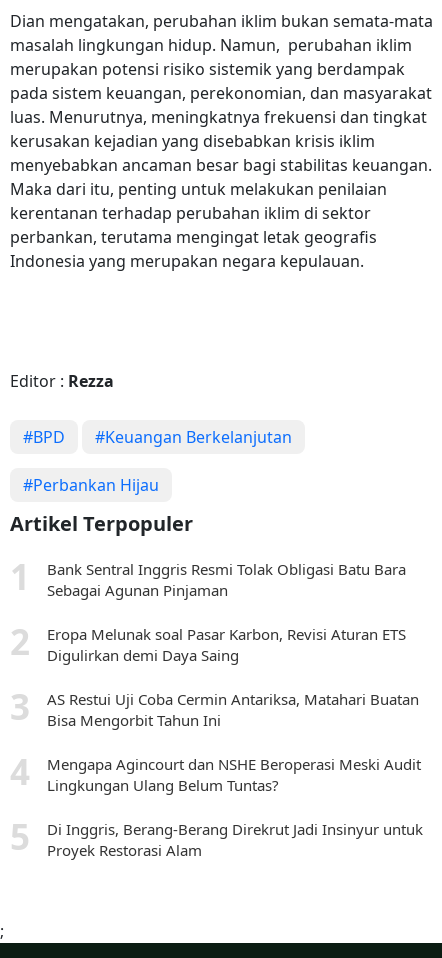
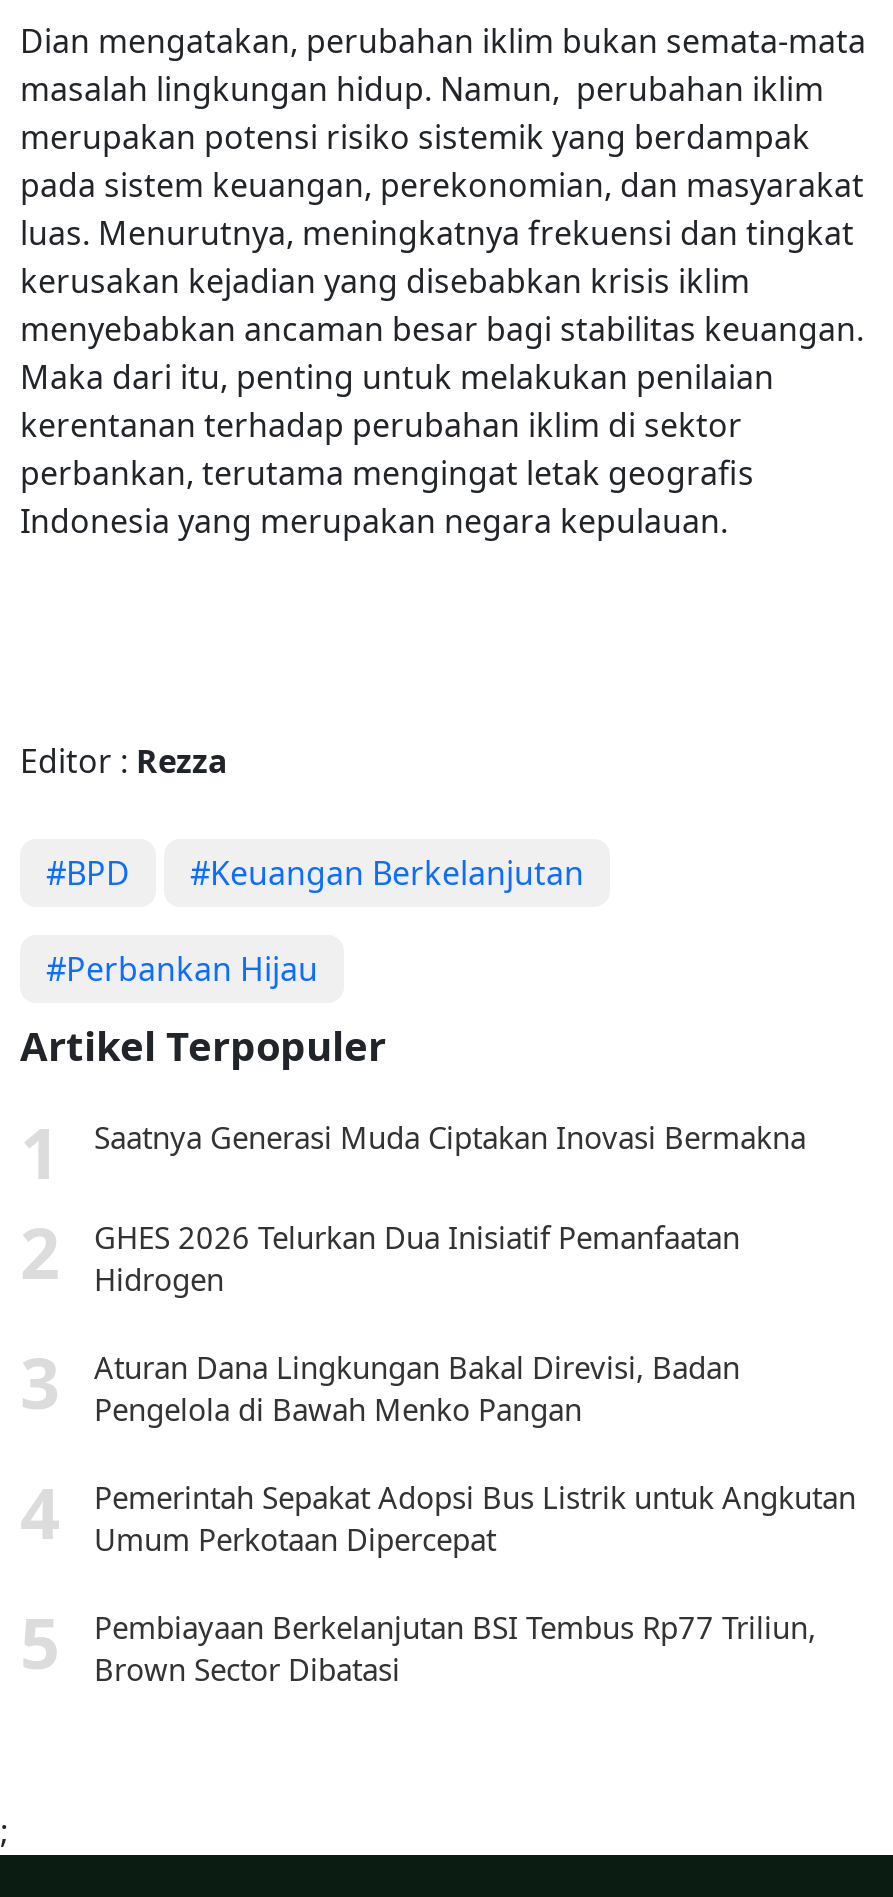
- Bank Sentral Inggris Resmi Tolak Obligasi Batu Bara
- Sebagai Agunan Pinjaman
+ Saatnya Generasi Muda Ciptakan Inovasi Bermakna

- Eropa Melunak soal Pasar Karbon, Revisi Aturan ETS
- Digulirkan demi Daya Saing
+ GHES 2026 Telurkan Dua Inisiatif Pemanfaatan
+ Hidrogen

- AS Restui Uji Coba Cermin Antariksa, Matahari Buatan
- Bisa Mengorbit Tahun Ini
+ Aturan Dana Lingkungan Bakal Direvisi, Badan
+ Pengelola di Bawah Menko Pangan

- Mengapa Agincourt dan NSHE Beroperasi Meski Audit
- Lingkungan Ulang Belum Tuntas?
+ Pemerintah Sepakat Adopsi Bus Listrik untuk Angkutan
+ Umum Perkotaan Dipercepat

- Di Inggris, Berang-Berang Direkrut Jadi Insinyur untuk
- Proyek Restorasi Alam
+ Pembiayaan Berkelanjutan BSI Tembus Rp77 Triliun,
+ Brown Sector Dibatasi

* * * * * * * * *

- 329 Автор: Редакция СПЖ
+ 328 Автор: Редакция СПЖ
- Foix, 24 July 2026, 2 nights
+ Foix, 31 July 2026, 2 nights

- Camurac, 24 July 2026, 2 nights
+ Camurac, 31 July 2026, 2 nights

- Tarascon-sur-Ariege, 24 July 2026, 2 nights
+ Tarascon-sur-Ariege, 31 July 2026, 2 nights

* * * * * * * * *

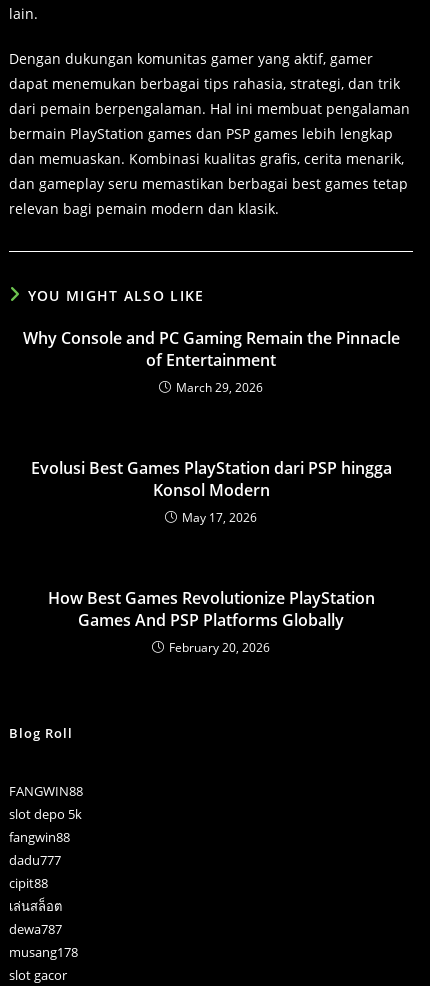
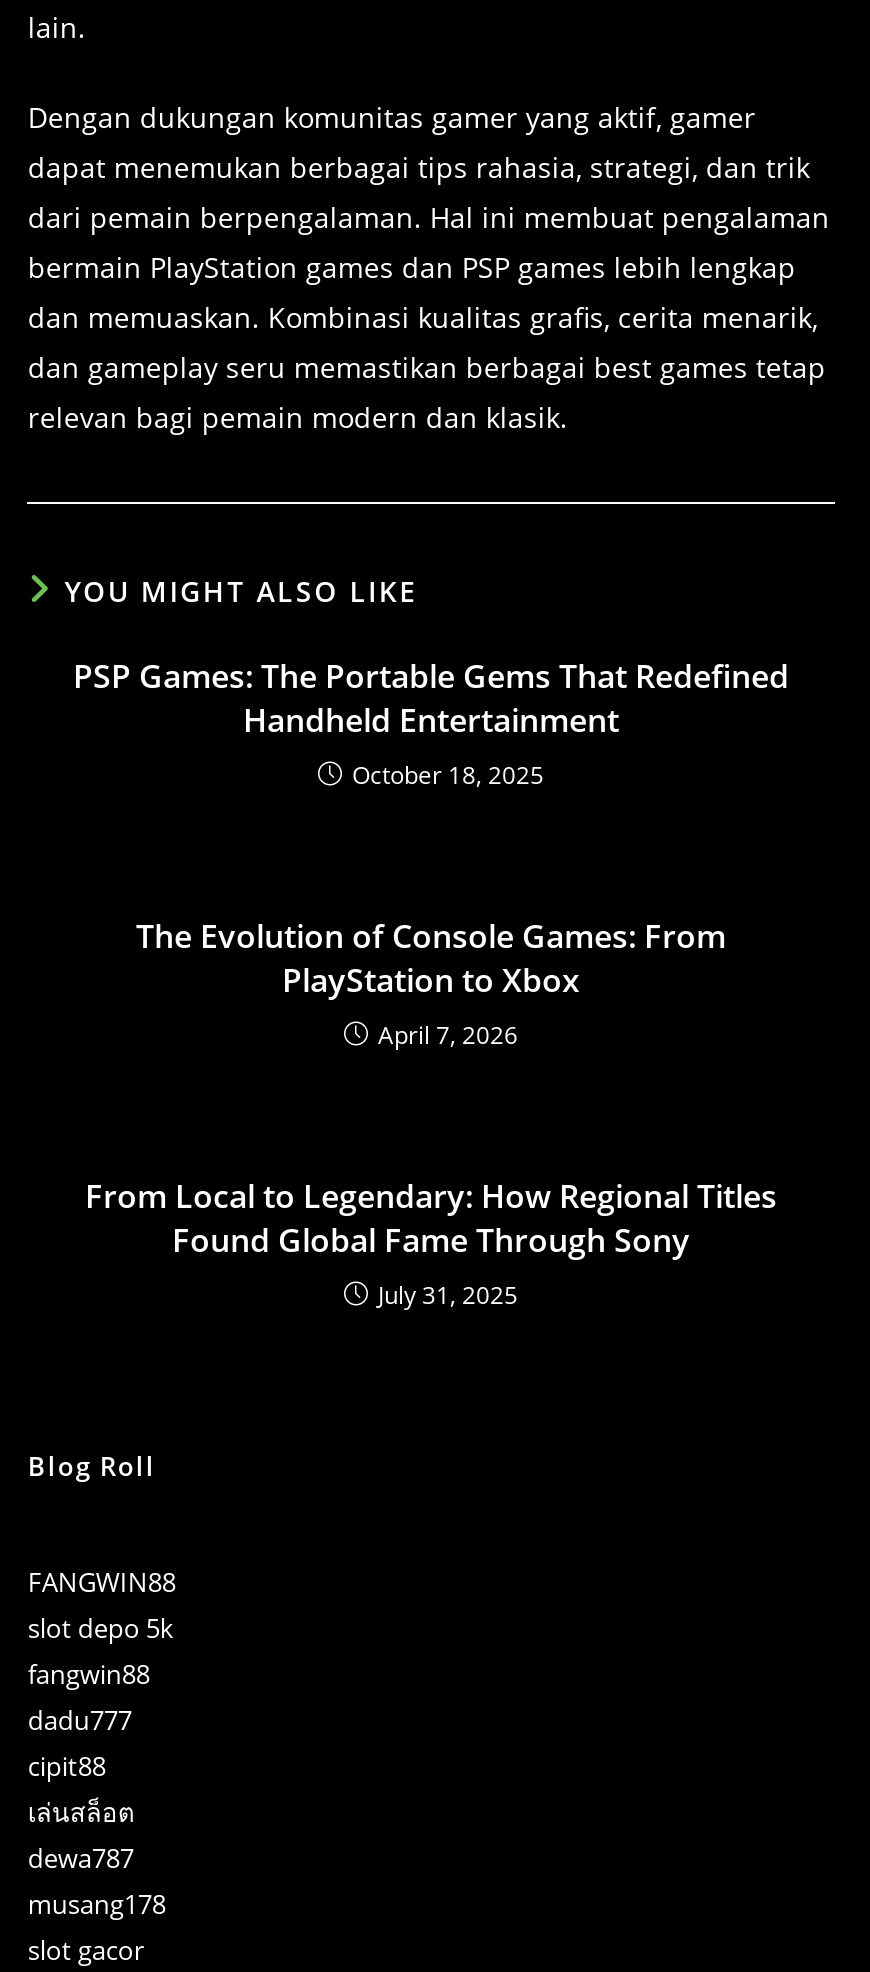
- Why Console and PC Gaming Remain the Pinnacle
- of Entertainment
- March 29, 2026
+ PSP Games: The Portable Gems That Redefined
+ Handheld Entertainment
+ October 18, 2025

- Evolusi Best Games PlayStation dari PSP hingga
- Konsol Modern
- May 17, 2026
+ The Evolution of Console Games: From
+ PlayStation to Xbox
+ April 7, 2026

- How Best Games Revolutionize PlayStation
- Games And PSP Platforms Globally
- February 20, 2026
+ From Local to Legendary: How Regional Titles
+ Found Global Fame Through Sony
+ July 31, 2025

* * * * * * * * *

For this exercise, repeat exactly the lines of the data above from the one with "Bawah Menko Pangan" down to the one with "Brown Sector Dibatasi", both end lines included.

+ Pengelola di Bawah Menko Pangan

- Mengapa Agincourt dan NSHE Beroperasi Meski Audit
- Lingkungan Ulang Belum Tuntas?
+ Pemerintah Sepakat Adopsi Bus Listrik untuk Angkutan
+ Umum Perkotaan Dipercepat

- Di Inggris, Berang-Berang Direkrut Jadi Insinyur untuk
- Proyek Restorasi Alam
+ Pembiayaan Berkelanjutan BSI Tembus Rp77 Triliun,
+ Brown Sector Dibatasi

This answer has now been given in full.